DATA SECTION
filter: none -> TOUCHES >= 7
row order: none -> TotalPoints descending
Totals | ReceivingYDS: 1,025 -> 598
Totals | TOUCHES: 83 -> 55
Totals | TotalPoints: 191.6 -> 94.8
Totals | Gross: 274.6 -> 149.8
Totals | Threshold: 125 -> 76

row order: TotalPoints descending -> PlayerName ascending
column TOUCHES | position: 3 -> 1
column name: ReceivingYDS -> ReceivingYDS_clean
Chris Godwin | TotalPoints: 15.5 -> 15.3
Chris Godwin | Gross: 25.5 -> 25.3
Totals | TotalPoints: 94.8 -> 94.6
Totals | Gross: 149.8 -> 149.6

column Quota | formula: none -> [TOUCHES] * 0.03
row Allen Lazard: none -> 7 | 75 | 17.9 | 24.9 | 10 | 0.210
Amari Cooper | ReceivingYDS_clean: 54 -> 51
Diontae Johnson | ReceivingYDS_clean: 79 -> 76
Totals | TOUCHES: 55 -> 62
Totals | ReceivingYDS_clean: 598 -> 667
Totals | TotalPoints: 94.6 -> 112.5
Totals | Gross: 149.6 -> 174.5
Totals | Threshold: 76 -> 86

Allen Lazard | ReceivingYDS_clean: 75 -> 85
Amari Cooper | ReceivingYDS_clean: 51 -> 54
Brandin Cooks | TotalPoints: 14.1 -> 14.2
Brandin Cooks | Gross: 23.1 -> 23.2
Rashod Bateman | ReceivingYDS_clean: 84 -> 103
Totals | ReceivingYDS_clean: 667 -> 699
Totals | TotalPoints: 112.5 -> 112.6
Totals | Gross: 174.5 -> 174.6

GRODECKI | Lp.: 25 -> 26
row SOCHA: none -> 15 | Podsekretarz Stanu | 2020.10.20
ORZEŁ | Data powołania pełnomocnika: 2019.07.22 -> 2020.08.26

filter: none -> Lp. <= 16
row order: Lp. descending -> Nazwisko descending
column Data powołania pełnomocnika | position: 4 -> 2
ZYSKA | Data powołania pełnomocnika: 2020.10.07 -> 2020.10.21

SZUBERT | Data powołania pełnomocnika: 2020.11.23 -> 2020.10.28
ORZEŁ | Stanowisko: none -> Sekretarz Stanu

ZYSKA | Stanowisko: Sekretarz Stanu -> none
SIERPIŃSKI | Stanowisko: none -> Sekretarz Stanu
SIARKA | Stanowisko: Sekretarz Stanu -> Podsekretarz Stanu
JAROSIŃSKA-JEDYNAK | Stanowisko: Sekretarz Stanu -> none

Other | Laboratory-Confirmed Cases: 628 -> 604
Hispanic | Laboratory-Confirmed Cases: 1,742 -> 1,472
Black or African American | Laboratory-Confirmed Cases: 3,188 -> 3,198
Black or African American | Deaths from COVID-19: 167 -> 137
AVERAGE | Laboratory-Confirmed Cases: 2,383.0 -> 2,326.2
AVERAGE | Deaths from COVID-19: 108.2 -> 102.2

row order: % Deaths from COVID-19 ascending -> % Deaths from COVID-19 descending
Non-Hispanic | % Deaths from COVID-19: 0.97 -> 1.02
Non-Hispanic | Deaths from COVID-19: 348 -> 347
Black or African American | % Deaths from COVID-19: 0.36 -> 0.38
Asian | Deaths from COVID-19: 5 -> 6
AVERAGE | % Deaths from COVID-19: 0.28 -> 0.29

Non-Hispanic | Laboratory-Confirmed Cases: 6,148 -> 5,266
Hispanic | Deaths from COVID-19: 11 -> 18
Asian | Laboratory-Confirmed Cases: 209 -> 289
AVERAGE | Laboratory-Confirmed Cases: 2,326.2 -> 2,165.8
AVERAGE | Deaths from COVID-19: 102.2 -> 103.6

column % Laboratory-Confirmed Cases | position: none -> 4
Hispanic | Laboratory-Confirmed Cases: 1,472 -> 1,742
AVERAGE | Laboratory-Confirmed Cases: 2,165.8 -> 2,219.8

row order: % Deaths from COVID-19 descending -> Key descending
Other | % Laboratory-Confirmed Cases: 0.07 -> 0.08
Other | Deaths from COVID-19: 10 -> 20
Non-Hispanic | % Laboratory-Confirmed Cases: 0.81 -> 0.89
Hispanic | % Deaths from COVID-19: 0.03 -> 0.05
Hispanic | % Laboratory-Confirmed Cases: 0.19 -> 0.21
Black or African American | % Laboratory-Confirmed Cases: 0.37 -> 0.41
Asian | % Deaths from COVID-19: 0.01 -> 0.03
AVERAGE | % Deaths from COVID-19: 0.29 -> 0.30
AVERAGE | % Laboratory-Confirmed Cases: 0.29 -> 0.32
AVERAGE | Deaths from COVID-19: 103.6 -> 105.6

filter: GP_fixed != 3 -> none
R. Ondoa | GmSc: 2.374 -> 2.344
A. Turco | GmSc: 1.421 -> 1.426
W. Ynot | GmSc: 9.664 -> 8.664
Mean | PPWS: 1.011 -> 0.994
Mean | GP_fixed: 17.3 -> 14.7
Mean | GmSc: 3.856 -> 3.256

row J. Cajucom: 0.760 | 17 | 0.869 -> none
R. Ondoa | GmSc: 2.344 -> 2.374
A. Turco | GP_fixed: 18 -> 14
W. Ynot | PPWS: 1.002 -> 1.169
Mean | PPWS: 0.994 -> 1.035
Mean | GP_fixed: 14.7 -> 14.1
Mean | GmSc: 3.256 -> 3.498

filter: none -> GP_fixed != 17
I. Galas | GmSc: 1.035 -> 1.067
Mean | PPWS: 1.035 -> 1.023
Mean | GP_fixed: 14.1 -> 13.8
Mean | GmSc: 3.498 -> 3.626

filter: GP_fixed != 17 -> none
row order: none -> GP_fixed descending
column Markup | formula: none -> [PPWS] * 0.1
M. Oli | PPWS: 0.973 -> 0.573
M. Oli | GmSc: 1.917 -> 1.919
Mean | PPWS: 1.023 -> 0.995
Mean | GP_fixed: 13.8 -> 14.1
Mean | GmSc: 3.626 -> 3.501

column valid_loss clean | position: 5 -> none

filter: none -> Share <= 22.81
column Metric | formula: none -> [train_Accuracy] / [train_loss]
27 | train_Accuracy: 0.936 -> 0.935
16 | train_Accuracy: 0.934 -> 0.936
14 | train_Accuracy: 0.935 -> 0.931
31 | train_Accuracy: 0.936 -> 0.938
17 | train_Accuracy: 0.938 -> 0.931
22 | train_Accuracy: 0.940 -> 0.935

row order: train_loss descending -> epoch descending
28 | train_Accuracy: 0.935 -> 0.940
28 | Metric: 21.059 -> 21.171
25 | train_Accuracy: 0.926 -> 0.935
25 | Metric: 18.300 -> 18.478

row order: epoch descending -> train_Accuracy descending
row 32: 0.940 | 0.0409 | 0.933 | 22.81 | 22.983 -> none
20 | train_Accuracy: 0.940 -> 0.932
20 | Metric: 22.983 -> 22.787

WHAT IS REQUIRED
Line by line, check the material above for the word "Amari", then give the number of lines that hold it and nothing else.

EXERCISE RESULT
2